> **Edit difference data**
•••••

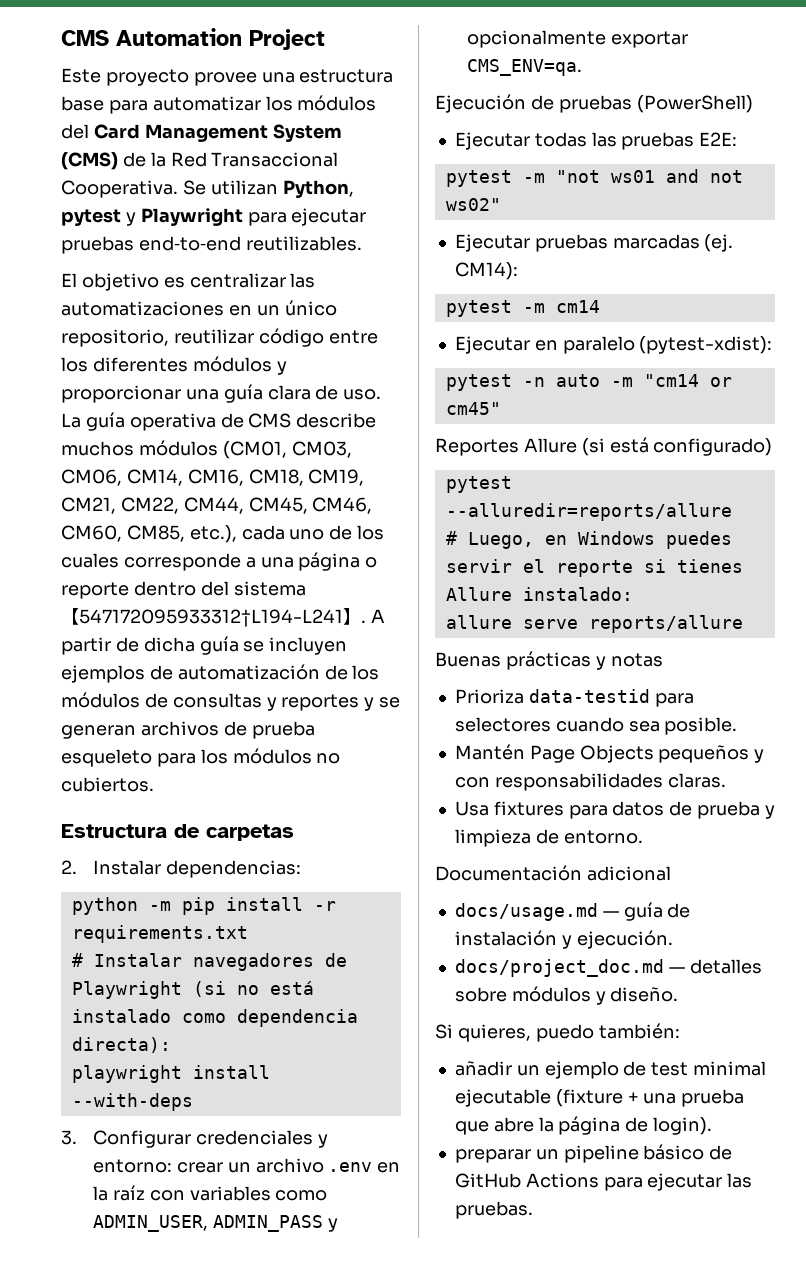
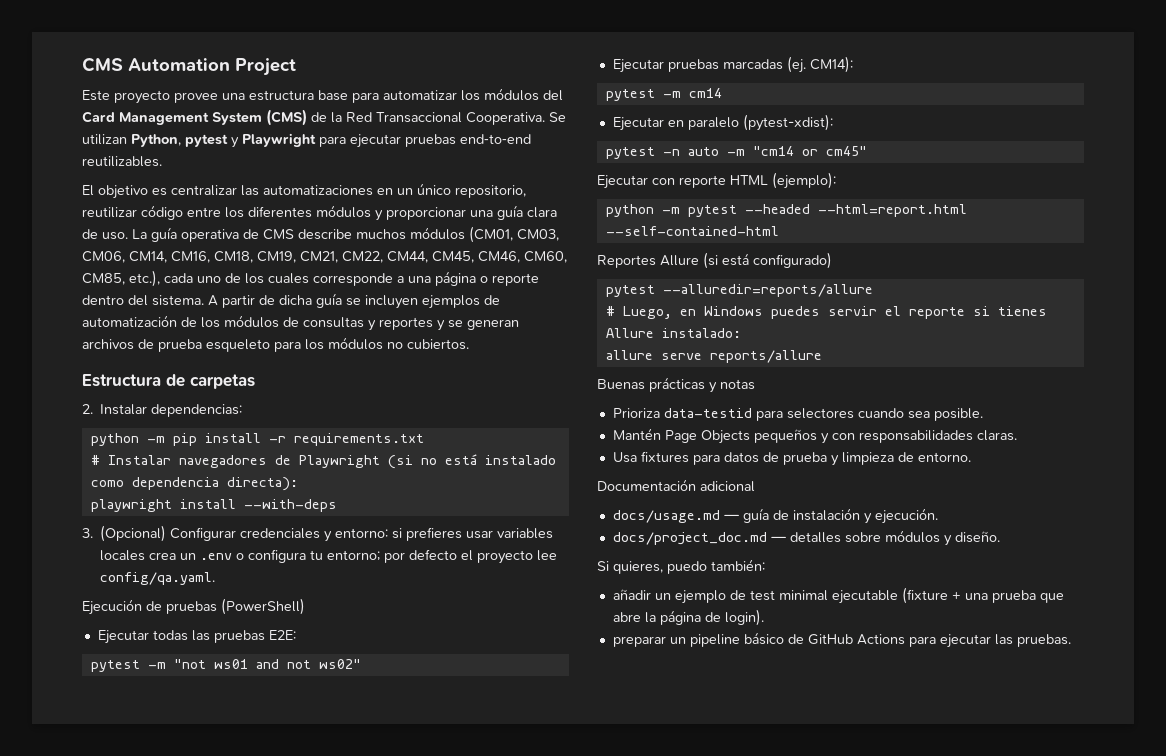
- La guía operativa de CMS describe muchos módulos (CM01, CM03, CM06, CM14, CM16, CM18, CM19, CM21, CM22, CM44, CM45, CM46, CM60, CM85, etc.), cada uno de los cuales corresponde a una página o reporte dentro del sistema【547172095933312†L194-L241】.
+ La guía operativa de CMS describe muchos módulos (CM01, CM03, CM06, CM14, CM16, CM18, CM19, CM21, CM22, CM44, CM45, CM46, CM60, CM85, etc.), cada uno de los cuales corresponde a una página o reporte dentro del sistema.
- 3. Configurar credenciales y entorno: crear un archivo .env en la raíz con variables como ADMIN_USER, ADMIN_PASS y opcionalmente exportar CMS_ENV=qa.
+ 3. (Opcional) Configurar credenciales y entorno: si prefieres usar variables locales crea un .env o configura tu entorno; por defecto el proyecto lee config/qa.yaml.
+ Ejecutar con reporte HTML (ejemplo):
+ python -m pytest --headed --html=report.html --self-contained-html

•••••

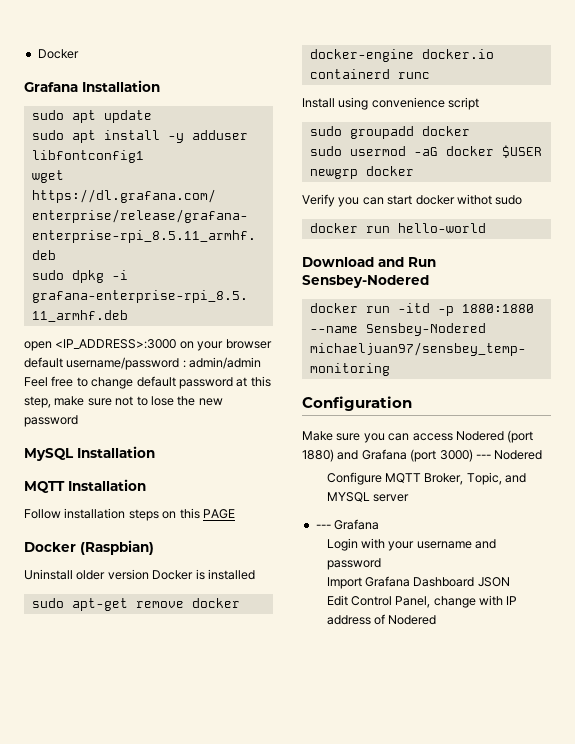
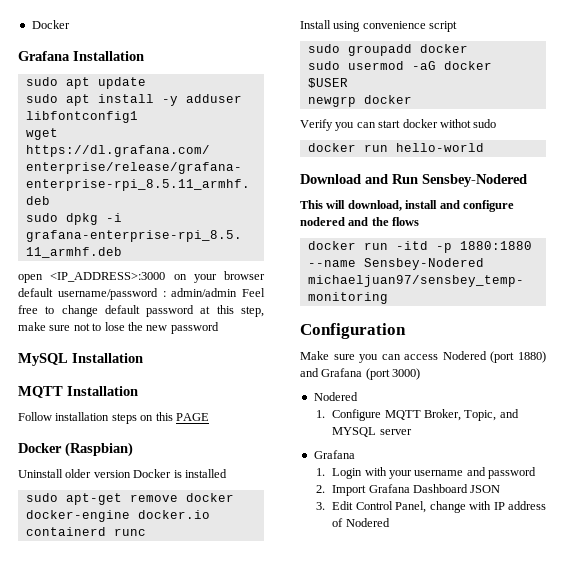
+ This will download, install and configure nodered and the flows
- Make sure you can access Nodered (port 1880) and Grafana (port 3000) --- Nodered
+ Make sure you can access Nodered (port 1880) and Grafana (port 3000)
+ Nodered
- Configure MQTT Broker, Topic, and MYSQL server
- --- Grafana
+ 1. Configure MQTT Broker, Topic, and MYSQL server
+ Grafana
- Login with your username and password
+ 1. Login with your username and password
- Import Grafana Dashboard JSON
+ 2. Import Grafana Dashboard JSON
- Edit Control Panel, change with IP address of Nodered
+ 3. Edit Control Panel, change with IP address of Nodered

•••••

> **WHAT YOU WILL DO**
Leave out every line above except those from the line with "- La guía operativa" up to and including the line with "- 3. Configurar", and copy those exactly.

> **RESPONSE BOX**
- La guía operativa de CMS describe muchos módulos (CM01, CM03, CM06, CM14, CM16, CM18, CM19, CM21, CM22, CM44, CM45, CM46, CM60, CM85, etc.), cada uno de los cuales corresponde a una página o reporte dentro del sistema【547172095933312†L194-L241】.
+ La guía operativa de CMS describe muchos módulos (CM01, CM03, CM06, CM14, CM16, CM18, CM19, CM21, CM22, CM44, CM45, CM46, CM60, CM85, etc.), cada uno de los cuales corresponde a una página o reporte dentro del sistema.
- 3. Configurar credenciales y entorno: crear un archivo .env en la raíz con variables como ADMIN_USER, ADMIN_PASS y opcionalmente exportar CMS_ENV=qa.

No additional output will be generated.